_WORK INSTRUCTION:_ Copy all the records exactly, but keep the pictures out of your version.

===============

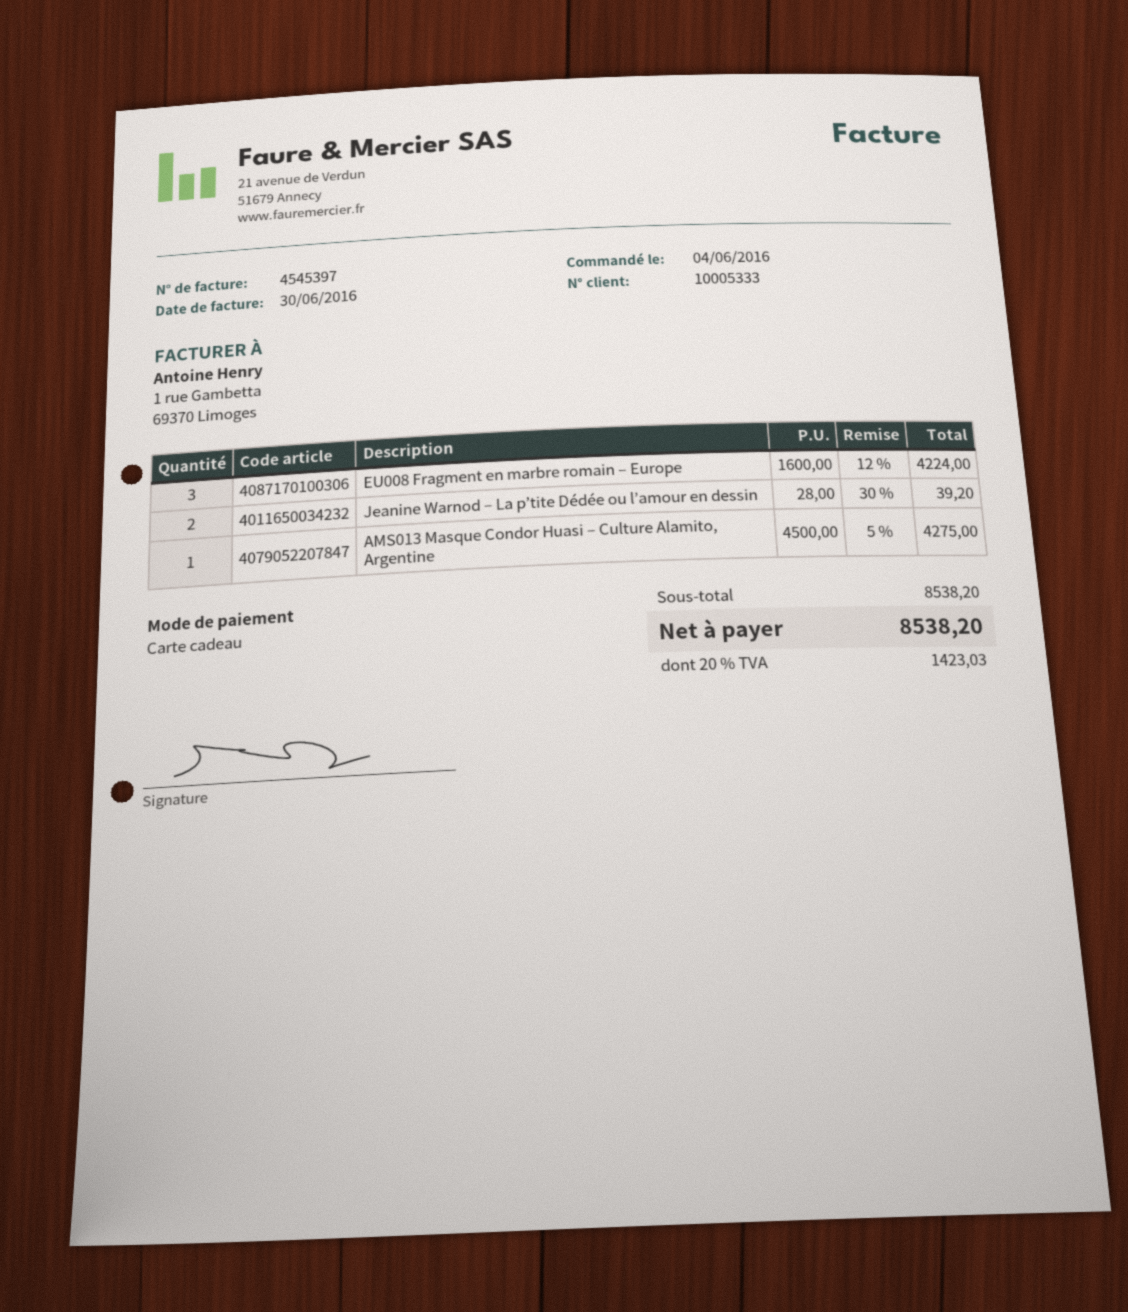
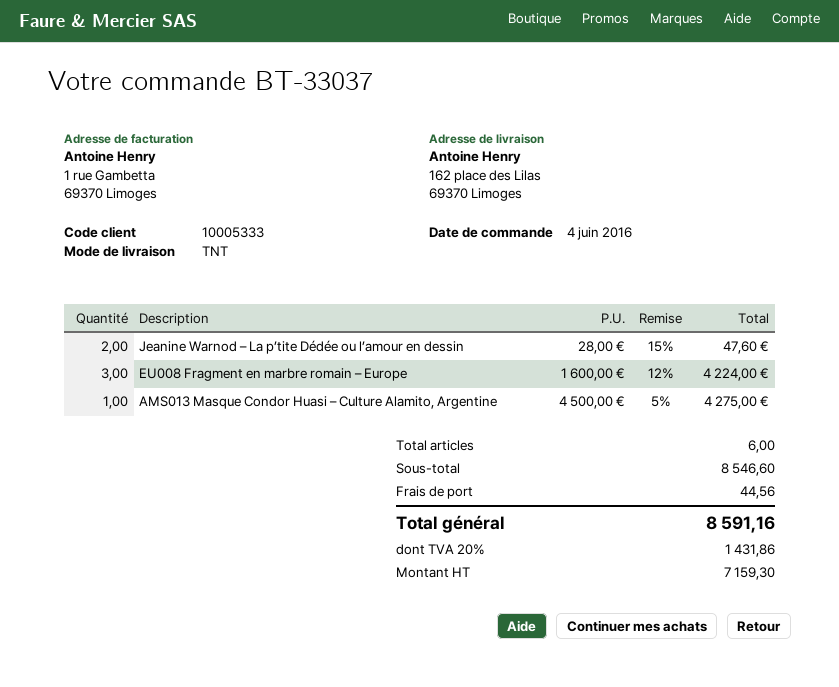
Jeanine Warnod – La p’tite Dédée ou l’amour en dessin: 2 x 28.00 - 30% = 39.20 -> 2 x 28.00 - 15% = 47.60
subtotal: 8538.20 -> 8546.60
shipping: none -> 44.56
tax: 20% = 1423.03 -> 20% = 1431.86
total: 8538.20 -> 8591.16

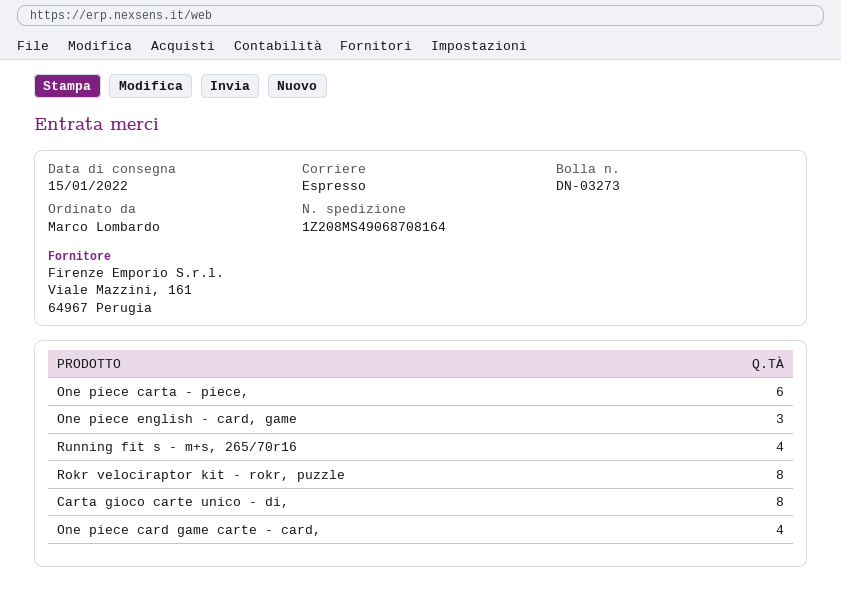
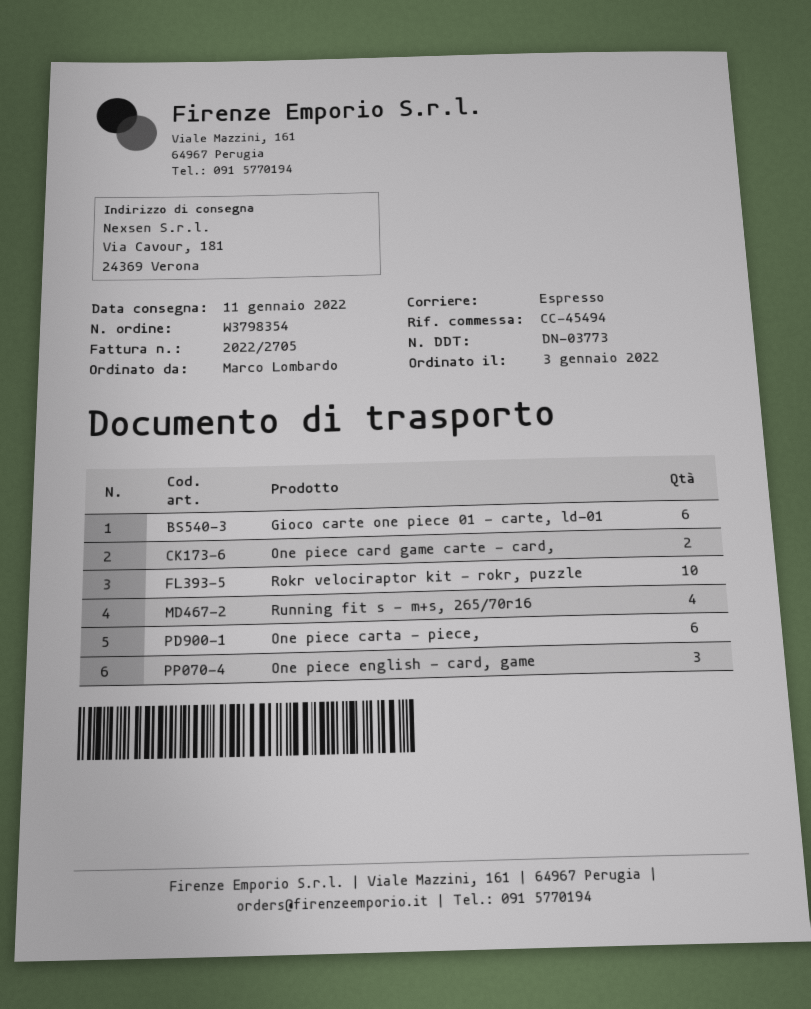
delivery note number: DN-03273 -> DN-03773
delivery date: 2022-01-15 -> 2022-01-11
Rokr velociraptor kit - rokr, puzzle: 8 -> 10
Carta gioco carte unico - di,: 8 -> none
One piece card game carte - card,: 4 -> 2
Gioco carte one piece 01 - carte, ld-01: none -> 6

===============

_SOLUTION FOR THIS TASK:_
Jeanine Warnod – La p’tite Dédée ou l’amour en dessin: 2 x 28.00 - 30% = 39.20 -> 2 x 28.00 - 15% = 47.60
subtotal: 8538.20 -> 8546.60
shipping: none -> 44.56
tax: 20% = 1423.03 -> 20% = 1431.86
total: 8538.20 -> 8591.16

delivery note number: DN-03273 -> DN-03773
delivery date: 2022-01-15 -> 2022-01-11
Rokr velociraptor kit - rokr, puzzle: 8 -> 10
Carta gioco carte unico - di,: 8 -> none
One piece card game carte - card,: 4 -> 2
Gioco carte one piece 01 - carte, ld-01: none -> 6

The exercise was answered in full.